*Problem to work on*.
Only the lines from the start of the entries through the line with "diligent and meticulous" are wanted; please output them exactly.

(Recorded data)
- - -
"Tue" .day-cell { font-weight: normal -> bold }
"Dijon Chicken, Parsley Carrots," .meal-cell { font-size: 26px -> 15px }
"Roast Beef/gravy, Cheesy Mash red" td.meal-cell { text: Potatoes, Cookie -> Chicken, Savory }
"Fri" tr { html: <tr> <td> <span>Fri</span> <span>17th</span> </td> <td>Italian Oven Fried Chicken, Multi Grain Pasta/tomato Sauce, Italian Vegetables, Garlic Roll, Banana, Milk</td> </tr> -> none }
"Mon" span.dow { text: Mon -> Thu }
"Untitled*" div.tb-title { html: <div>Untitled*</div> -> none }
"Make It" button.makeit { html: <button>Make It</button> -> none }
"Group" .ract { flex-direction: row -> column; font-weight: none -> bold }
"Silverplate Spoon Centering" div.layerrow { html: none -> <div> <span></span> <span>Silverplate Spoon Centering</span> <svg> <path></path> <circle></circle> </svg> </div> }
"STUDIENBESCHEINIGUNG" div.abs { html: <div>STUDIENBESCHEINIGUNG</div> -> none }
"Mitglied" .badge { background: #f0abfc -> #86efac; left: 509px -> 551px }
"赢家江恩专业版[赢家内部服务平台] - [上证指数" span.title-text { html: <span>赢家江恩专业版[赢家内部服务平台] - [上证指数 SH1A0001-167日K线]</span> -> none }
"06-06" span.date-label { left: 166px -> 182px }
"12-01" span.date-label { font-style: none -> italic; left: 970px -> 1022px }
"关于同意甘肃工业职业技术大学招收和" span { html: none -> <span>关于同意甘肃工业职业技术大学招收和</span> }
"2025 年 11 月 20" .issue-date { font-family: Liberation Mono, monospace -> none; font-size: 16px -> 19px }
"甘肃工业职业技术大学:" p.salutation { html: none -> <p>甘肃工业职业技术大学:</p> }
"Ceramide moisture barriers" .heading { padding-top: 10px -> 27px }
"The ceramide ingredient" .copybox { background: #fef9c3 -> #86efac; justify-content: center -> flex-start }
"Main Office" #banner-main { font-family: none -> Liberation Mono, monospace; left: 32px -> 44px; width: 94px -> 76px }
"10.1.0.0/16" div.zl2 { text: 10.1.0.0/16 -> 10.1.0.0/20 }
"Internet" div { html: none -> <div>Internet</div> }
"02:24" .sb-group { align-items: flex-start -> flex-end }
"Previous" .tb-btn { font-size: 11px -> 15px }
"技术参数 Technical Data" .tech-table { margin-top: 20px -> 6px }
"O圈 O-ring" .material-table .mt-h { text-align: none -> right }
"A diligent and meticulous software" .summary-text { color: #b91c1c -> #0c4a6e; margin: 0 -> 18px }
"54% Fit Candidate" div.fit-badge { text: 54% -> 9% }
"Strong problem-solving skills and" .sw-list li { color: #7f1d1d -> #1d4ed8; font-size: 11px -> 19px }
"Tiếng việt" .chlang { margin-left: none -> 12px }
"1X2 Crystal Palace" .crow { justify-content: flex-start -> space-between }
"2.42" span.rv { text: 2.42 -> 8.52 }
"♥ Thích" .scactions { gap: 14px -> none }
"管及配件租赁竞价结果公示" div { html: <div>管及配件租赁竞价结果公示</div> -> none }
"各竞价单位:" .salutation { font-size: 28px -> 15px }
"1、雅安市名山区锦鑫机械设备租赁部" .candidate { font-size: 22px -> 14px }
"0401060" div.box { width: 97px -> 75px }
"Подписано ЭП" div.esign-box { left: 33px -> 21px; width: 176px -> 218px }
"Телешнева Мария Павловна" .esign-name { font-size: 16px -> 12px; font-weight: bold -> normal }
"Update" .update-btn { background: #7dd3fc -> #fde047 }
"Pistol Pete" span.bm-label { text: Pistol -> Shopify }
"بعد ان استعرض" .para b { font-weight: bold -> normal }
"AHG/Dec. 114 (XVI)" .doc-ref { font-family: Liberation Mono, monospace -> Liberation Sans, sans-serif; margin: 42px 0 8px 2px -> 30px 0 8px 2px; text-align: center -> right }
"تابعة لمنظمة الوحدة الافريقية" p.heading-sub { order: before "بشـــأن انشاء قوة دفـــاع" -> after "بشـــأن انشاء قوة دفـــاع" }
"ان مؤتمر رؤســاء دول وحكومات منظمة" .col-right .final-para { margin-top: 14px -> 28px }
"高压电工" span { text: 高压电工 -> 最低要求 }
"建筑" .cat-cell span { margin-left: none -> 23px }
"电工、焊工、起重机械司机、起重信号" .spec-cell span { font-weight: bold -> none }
- - -
*Final answer*.
"Tue" .day-cell { font-weight: normal -> bold }
"Dijon Chicken, Parsley Carrots," .meal-cell { font-size: 26px -> 15px }
"Roast Beef/gravy, Cheesy Mash red" td.meal-cell { text: Potatoes, Cookie -> Chicken, Savory }
"Fri" tr { html: <tr> <td> <span>Fri</span> <span>17th</span> </td> <td>Italian Oven Fried Chicken, Multi Grain Pasta/tomato Sauce, Italian Vegetables, Garlic Roll, Banana, Milk</td> </tr> -> none }
"Mon" span.dow { text: Mon -> Thu }
"Untitled*" div.tb-title { html: <div>Untitled*</div> -> none }
"Make It" button.makeit { html: <button>Make It</button> -> none }
"Group" .ract { flex-direction: row -> column; font-weight: none -> bold }
"Silverplate Spoon Centering" div.layerrow { html: none -> <div> <span></span> <span>Silverplate Spoon Centering</span> <svg> <path></path> <circle></circle> </svg> </div> }
"STUDIENBESCHEINIGUNG" div.abs { html: <div>STUDIENBESCHEINIGUNG</div> -> none }
"Mitglied" .badge { background: #f0abfc -> #86efac; left: 509px -> 551px }
"赢家江恩专业版[赢家内部服务平台] - [上证指数" span.title-text { html: <span>赢家江恩专业版[赢家内部服务平台] - [上证指数 SH1A0001-167日K线]</span> -> none }
"06-06" span.date-label { left: 166px -> 182px }
"12-01" span.date-label { font-style: none -> italic; left: 970px -> 1022px }
"关于同意甘肃工业职业技术大学招收和" span { html: none -> <span>关于同意甘肃工业职业技术大学招收和</span> }
"2025 年 11 月 20" .issue-date { font-family: Liberation Mono, monospace -> none; font-size: 16px -> 19px }
"甘肃工业职业技术大学:" p.salutation { html: none -> <p>甘肃工业职业技术大学:</p> }
"Ceramide moisture barriers" .heading { padding-top: 10px -> 27px }
"The ceramide ingredient" .copybox { background: #fef9c3 -> #86efac; justify-content: center -> flex-start }
"Main Office" #banner-main { font-family: none -> Liberation Mono, monospace; left: 32px -> 44px; width: 94px -> 76px }
"10.1.0.0/16" div.zl2 { text: 10.1.0.0/16 -> 10.1.0.0/20 }
"Internet" div { html: none -> <div>Internet</div> }
"02:24" .sb-group { align-items: flex-start -> flex-end }
"Previous" .tb-btn { font-size: 11px -> 15px }
"技术参数 Technical Data" .tech-table { margin-top: 20px -> 6px }
"O圈 O-ring" .material-table .mt-h { text-align: none -> right }
"A diligent and meticulous software" .summary-text { color: #b91c1c -> #0c4a6e; margin: 0 -> 18px }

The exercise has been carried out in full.